:: Your goal ::
Gather all lines in the records below that include the word "subtotal".

◆ ◆ ◆ ◆

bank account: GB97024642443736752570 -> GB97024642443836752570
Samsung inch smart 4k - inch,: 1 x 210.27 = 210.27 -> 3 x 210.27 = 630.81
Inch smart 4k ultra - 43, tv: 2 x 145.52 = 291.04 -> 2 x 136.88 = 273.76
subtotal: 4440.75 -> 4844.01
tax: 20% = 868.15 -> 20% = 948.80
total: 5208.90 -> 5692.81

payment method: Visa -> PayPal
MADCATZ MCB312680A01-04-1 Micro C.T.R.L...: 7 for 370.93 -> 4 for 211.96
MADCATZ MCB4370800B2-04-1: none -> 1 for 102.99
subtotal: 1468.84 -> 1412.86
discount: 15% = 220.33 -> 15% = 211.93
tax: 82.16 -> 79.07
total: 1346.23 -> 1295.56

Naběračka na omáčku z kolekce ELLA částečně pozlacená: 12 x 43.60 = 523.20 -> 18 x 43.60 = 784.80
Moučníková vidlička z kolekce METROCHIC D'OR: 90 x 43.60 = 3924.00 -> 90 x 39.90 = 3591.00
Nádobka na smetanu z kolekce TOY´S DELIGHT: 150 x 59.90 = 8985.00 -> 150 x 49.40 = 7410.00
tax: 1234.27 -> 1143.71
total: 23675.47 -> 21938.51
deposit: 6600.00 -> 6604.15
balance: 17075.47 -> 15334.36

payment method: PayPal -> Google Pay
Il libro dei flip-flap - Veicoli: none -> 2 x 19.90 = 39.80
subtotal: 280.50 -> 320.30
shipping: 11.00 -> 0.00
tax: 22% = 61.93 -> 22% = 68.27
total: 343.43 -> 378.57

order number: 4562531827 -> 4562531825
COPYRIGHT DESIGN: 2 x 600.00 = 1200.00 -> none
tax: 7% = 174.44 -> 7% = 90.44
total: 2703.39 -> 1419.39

◆ ◆ ◆ ◆

:: Exercise result ::
subtotal: 4440.75 -> 4844.01
subtotal: 1468.84 -> 1412.86
subtotal: 280.50 -> 320.30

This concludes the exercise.